All photographs within (Todas las fotografías dentro de) Feed the Piglet:
All rights reserved (© Todos los derechos reservados) – Copyright © Johnny H Hepburn


  1. Your description of the weather is equally suitable for the weather we are having here in Lille! Hot, freezing, cold, wet, and now sunny but chilly. Oh well. At least we can find comfort in food and warming soups. Your combination of ingredients is quite interesting, I would never have thought of putting cauliflower together with swede!

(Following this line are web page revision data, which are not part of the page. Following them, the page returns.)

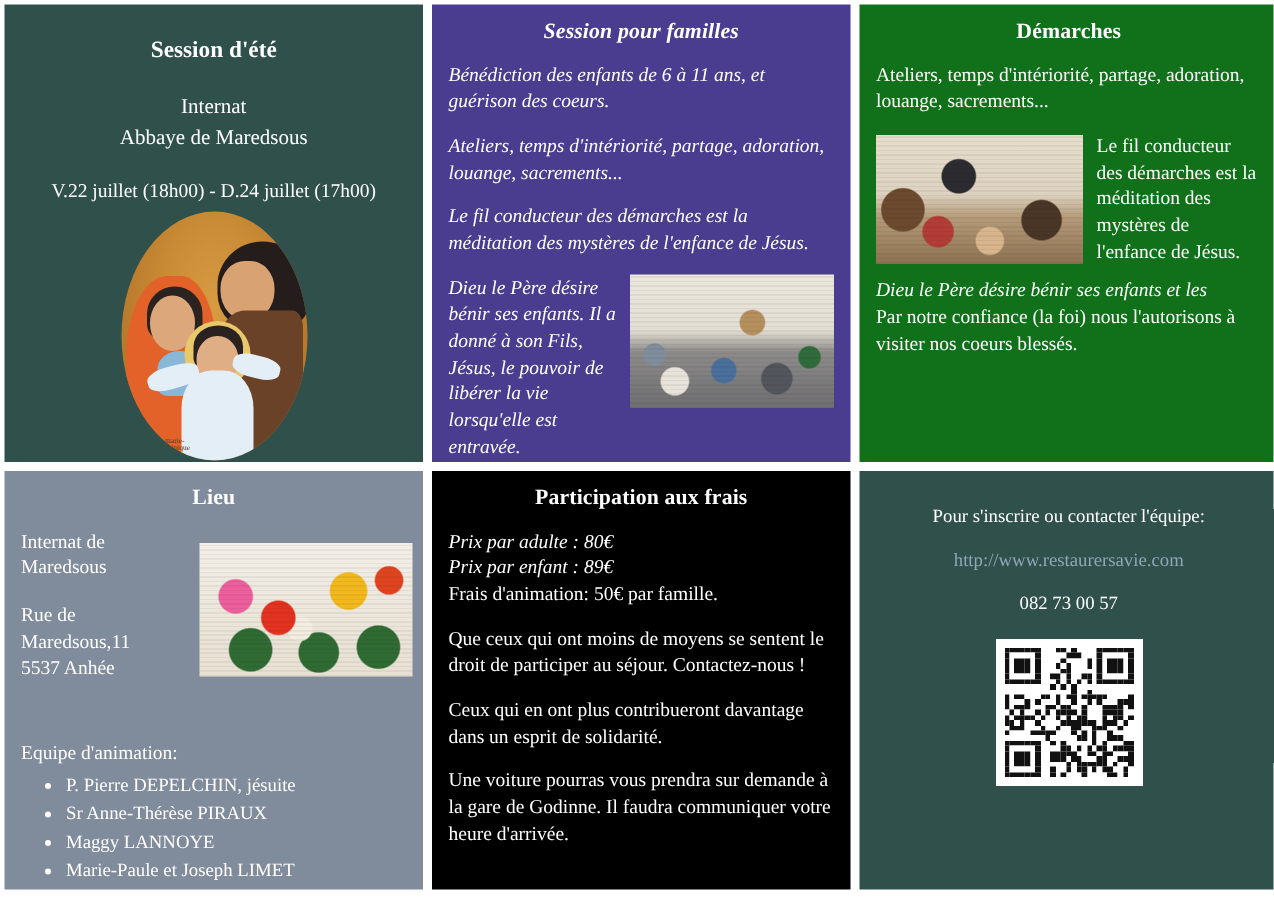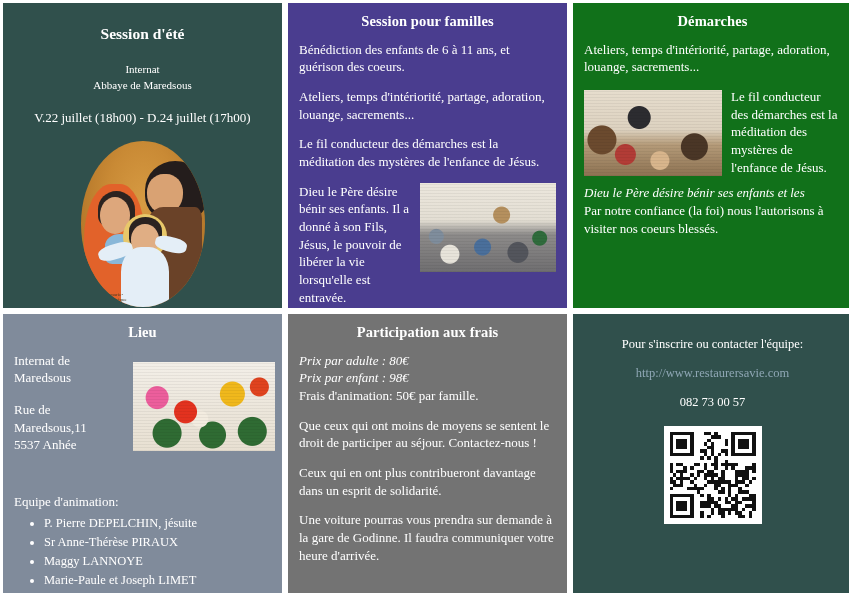--- a/index.html
+++ b/index.html
@@ -48,7 +48,7 @@
 
   
   .pane-slate   { background: #30504c; }
-  .pane-purple  { background: #4a3d8f; }
+  .pane-purple  { background: #4a3d8f; font-style: italic; }
   .pane-green   { background: #11711a; }
   .pane-steel   { background: #808b9b; }
   .pane-teal    { background: #737373; }

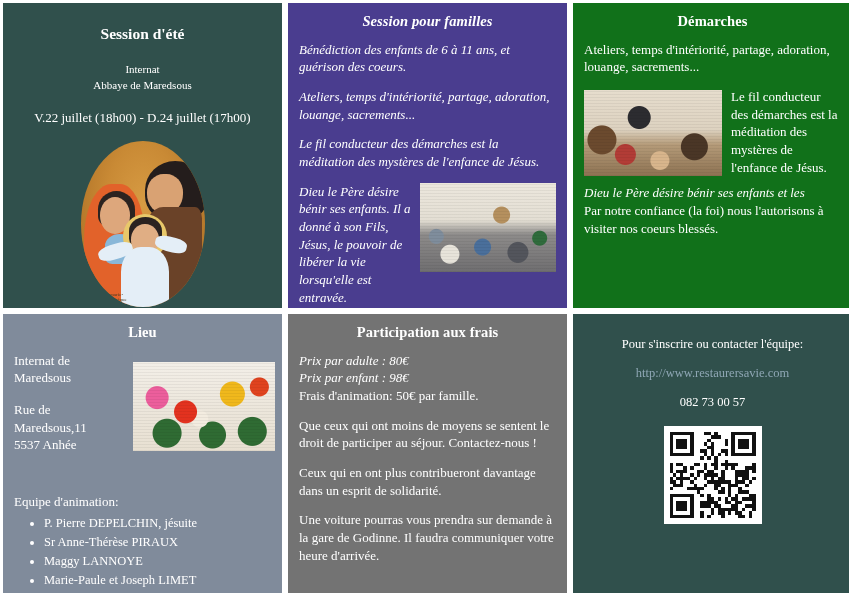--- a/index.html
+++ b/index.html
@@ -63,7 +63,7 @@
   }
   .title-place {
     text-align: center;
-    font-size: 11px;
+    font-size: 14px;
     line-height: 1.5;
     margin: 16px 0 0 0;
   }

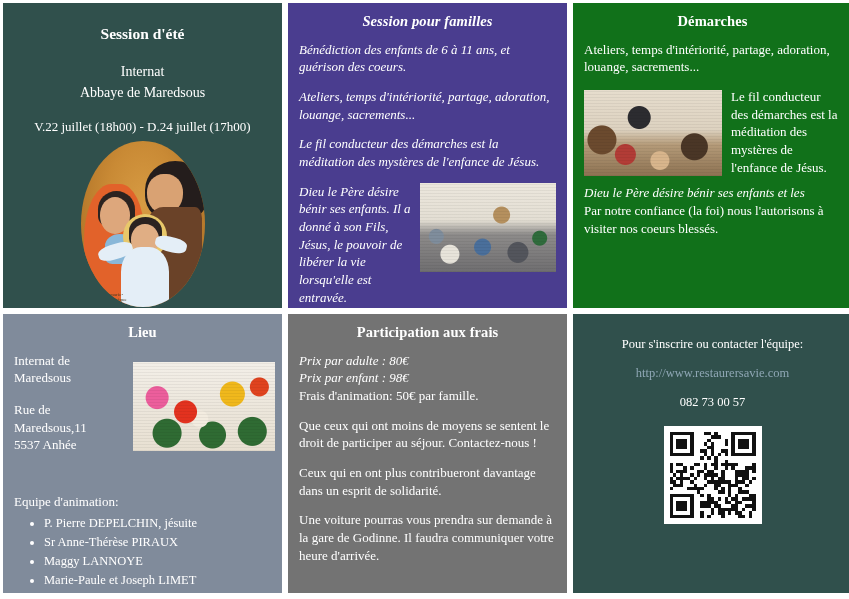--- a/index.html
+++ b/index.html
@@ -51,7 +51,7 @@
   .pane-purple  { background: #4a3d8f; font-style: italic; }
   .pane-green   { background: #11711a; }
   .pane-steel   { background: #808b9b; }
-  .pane-teal    { background: #737373; }
+  .pane-teal    { background: #000000; }
 
   
   .title-main {

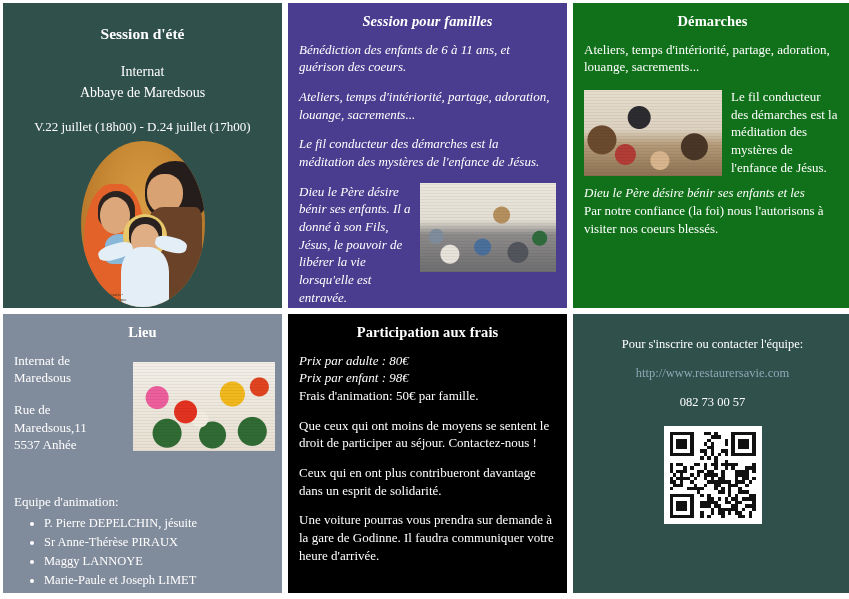--- a/index.html
+++ b/index.html
@@ -312,7 +312,7 @@
   <div class="panel pane-teal">
     <div class="p-title">Participation aux frais</div>
     <div class="p-text tight">Prix par adulte : 80€</div>
-    <div class="p-text tight">Prix par enfant : 98€</div>
+    <div class="p-text tight">Prix par enfant : 89€</div>
     <div class="p-text">Frais d'animation: 50€ par famille.</div>
     <div class="p-text">Que ceux qui ont moins de moyens se sentent le droit de participer au séjour. Contactez-nous !</div>
     <div class="p-text">Ceux qui en ont plus contribueront davantage dans un esprit de solidarité.</div>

    • Neither had I! Yet, they’re so delicious together. If the white turnips are available I probably would prefer those as they’re a little bit more subtle. With the stacked pan-fried potatoes this was loaded with flavour. Exactly what I needed right now. At least it’s sunny! 🙂


    • Thank you for that. Your comment is so charming. I’m trying to relax right now whilst looking at the post and I’m hoping I can get my hands on soup plates that are quite shallow with a rim as this type of thin and spicy based soup would be so much easier to plate up and look so much better. The idea behind this is to have the swede steak, then the stacked pan-fried potatoes and some of the cauliflower to its side with the thin soup as a lake. Hasn’t quite worked out as planned 🙂


  2. We could do with more Up From London-ers here, if it means more food diversity, although there is much excitement as a deli is opening soon! Neeps, we can always get and your soup is an elegant way to treat either our more typical swede or turnip. Thanks.

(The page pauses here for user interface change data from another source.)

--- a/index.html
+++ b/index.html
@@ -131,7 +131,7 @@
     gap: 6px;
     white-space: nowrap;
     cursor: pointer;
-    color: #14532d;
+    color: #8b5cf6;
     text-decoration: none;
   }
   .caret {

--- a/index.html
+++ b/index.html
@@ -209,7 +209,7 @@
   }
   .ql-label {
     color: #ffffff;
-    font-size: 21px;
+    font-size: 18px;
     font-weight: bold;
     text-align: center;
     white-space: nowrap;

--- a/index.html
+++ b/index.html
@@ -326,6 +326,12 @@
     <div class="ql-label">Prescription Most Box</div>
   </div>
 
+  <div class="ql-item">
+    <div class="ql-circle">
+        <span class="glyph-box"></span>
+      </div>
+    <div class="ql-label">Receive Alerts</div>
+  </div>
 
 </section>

    • Yes, neeps are just great pan-fried. Perhaps not the healthiest option. Although, I use oil sparingly and the heat is only at 2. Must check for the white turnips tomorrow as I really want to make another soup, even though it’s warmer today. It’s funny, I read your posts and can only dream of catching fresh fish. And as for the geese…one of my favourites.


    • Thanks. Even though the bowl used is quite small it isn’t wide enough to do what I’d wanted. I’ll have to have a look for a wider soup plate with a rim to be able to plate my thin and spicy soups in an easier fashion as the discs kept slipping! I’ll be making this again so hopefully I’ll get more shots.


    • Thank you! They’re nicely spicy, so on a cold evening they’re just perfect for me as I can sup loads and not feel as if I’ve just gorged myself. Soups have to be one of my favourite foods 🙂


  3. Sounds very good (as usual…), and I like the presentation in the 1st picture with the ingredients kind of neatly stacked in the soup bowl!


    • Thank you. Soups can be a nightmare to take photos off. If there isn’t sheen then it’s disturbing the soup itself which can leave an ugly rim just above it. I don’t mind the occasional drip on the table as that can be wiped off. I just don’t want splashes in the bowl itself!


      • I hear you! I also find it’s hard to make brown liquid look appetising, however inviting they may smell or taste. Your styling is much better than my hasty attempts. 🙂


        • – Thank you. Most days it seems like my attempts are too hasty.
          – I’ve heard that about brown liquids. Yet, with my littl’ camera it’s those pale greens, like celery or leek soups, that don’t photograph well. Even with editing they can look a tad grey.
          – Must research a garlic soup as I’ve never made it, nor onion – seriously? I love caramelised onions so I think both are going to be on the agenda.


  4. Yum… this soup looks beautifully warming Johnny. But you know what? I am even more jealous of that gorgeous-looking wheaten bread. I still end up with ridiculously varied results when I try to bake bread, but yours always looks hearty and risen with a fantastic crumb. Wish I could deliver some cookies to your place and swap them for a piece of bread!


    • These thin soups are fairly spicy. Just right for my palate. As for baking bread, well I’m nervous about that. The third attempt was good I have to admit. Although, I’ve just had a look for normal wholemeal in one of the local stores and I can’t buy it here. Will have to do more research!


  5. Pingback: How to Make your Own Vegetable Stock? « Local Press

    • Thank you! So much more pleased with the second and third photos that I took yesterday. Still not perfect, but the food is so much better styled. As for the lead-in it’ll have to stay put as it’s on Pinterest with several likes and repins.